Auf dieser kategorialen Grundlage können und müssen die Menschen für ihr Denken und Handeln „einstehen“ (homo praestans). Ihre, unsere Verantwortung ist universal, aber bleibt an ihre Natur als sterbliche Lebewesen auf dem Planeten Erde rückgebunden. Aus dieser Einsicht folgert Hannah Arendt, dass die Welt „im Sein gehalten“ werden muss; daher muss die Welt kontinuierlich „eingerenkt“ werden. Das ist keine apokalyptische Endzeitprognose, sondern eine realistische Verpflichtung. Die Menschen stehen vor der (grundsätzlichen, da kategorialen) Aufgabe, sich vor Verantwortungslosigkeit und Verbrechen gegen Mitmenschen und Umwelt zu schützen und eine mögliche Selbstzerstörung zu verhindern (denn eine „atomare“ oder „biologische“ Vernichtung der Menschheit ist möglich).

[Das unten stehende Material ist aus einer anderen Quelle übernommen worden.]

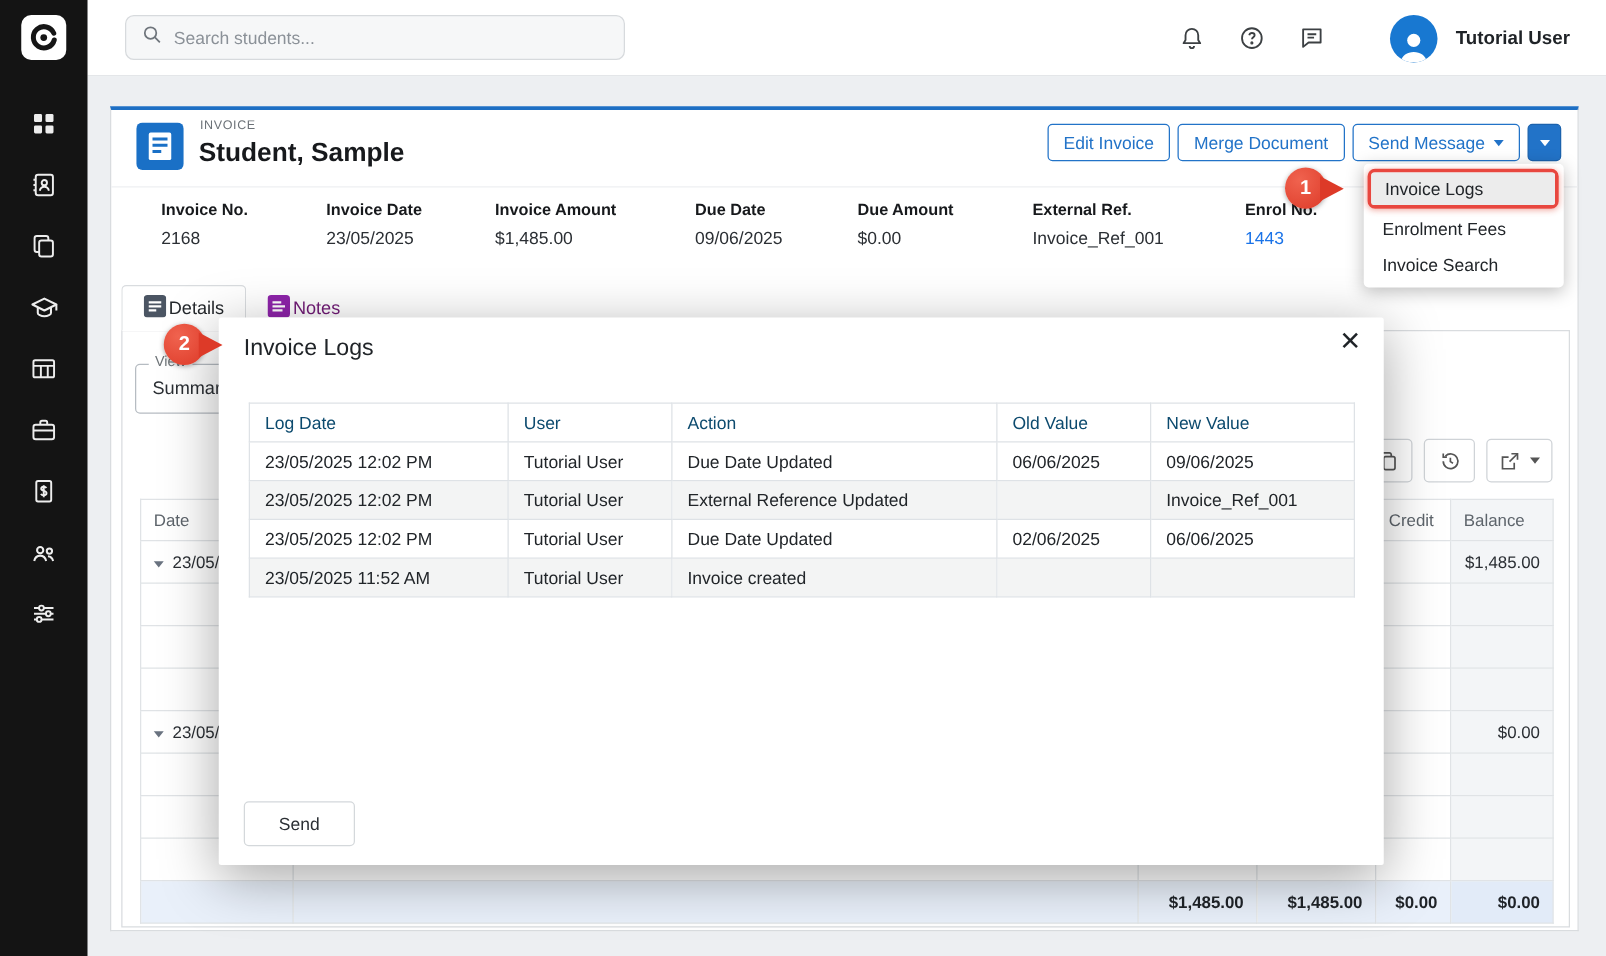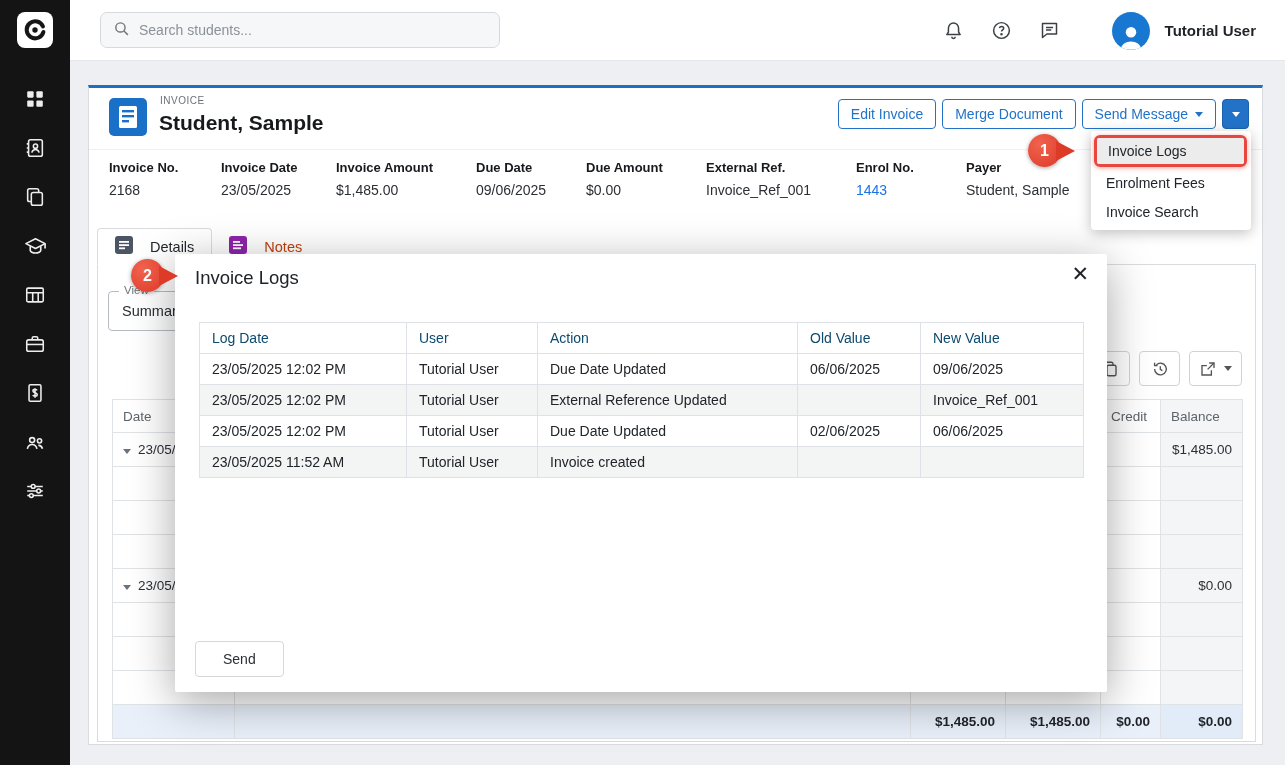"Invoice No." .meta-item { margin-left: none -> 20px }
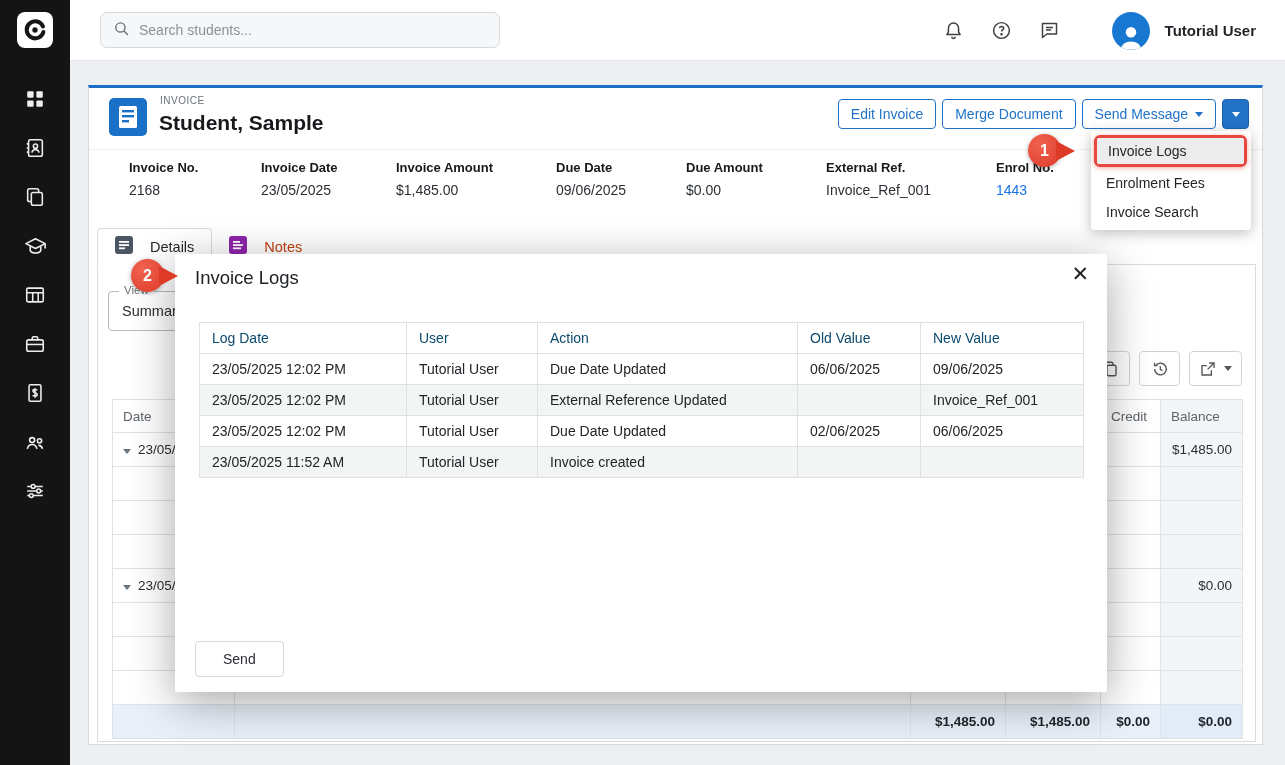"Details" .tab { gap: 17px -> 2px }
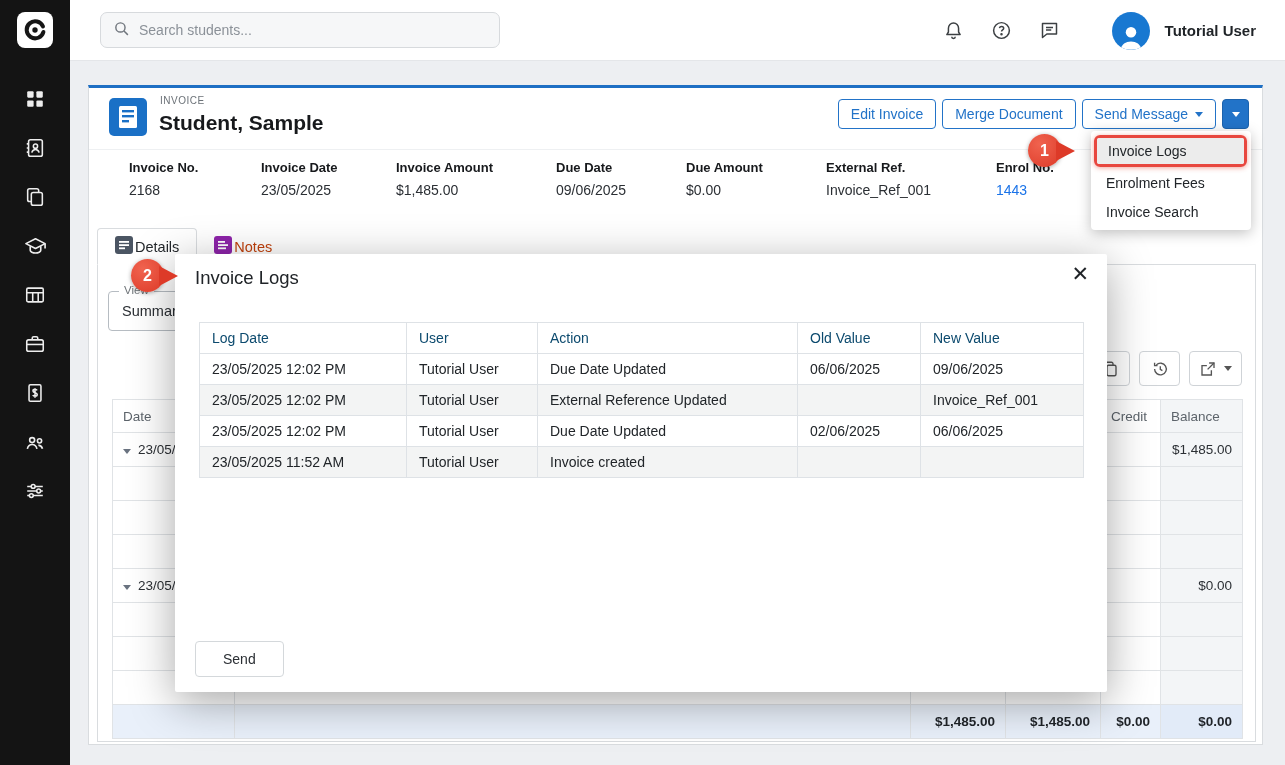"Notes" .tab.inactive { color: #c2410c -> #701a75 }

Ich kehre zu meiner Anfangsüberlegung zurück: angesichts des „radikalen Universalismus“ als Konsequenz eines weltweiten Aufklärungsprozesses (ich benutze einen Begriff von Omri Boehm aus seinem gleichnamigen Buch, Berlin 2022/Original auf Englisch) sind die Ängste oder die Bewunderung vor dem Homunkulus-Roboter eine lächerliche Spielerei, durch die die Notwendigkeit der Kontrolle der heutigen Computer-Systeme überdeckt, überspielt wird.

Was die Intelligenz eines Roboters bestenfalls und unstrittig dokumentiert, ist, dass die Wahrnehmung des menschlichen Bewusstseins (durch seine Sinnesorgane) und seine Steuerungsfunktion künstlich optimierbar werden. Aber die Frage, das Problem der Verantwortung wie auch die Umsetzung der Kreativität (der schöpferischen Kräfte) für Freiheit, Gerechtigkeit und Menschenwürde bleiben erhalten. Diese universale Verpflichtung spiegelt sich in der zeit- und ortlos erfahrbaren Utopie der Erlösung.